§ **YOUR INSTRUCTIONS**: Repeat the line that contains "discount: 5% = 84.82 -> none" exactly, along with each following line up to and including the last line of the entries.

§ **AVAILABLE RECORDS**:
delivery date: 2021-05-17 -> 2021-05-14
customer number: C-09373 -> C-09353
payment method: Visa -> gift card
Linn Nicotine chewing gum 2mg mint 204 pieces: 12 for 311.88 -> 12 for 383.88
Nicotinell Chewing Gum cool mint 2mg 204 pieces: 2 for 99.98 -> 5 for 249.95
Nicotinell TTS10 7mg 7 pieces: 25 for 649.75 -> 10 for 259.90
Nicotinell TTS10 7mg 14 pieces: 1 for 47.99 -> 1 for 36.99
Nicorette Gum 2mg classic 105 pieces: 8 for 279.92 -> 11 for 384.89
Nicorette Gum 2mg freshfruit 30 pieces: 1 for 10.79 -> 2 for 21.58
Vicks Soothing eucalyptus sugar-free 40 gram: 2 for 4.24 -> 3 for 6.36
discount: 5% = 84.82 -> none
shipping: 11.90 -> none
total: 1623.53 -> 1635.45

§ **TASK ANSWER**:
discount: 5% = 84.82 -> none
shipping: 11.90 -> none
total: 1623.53 -> 1635.45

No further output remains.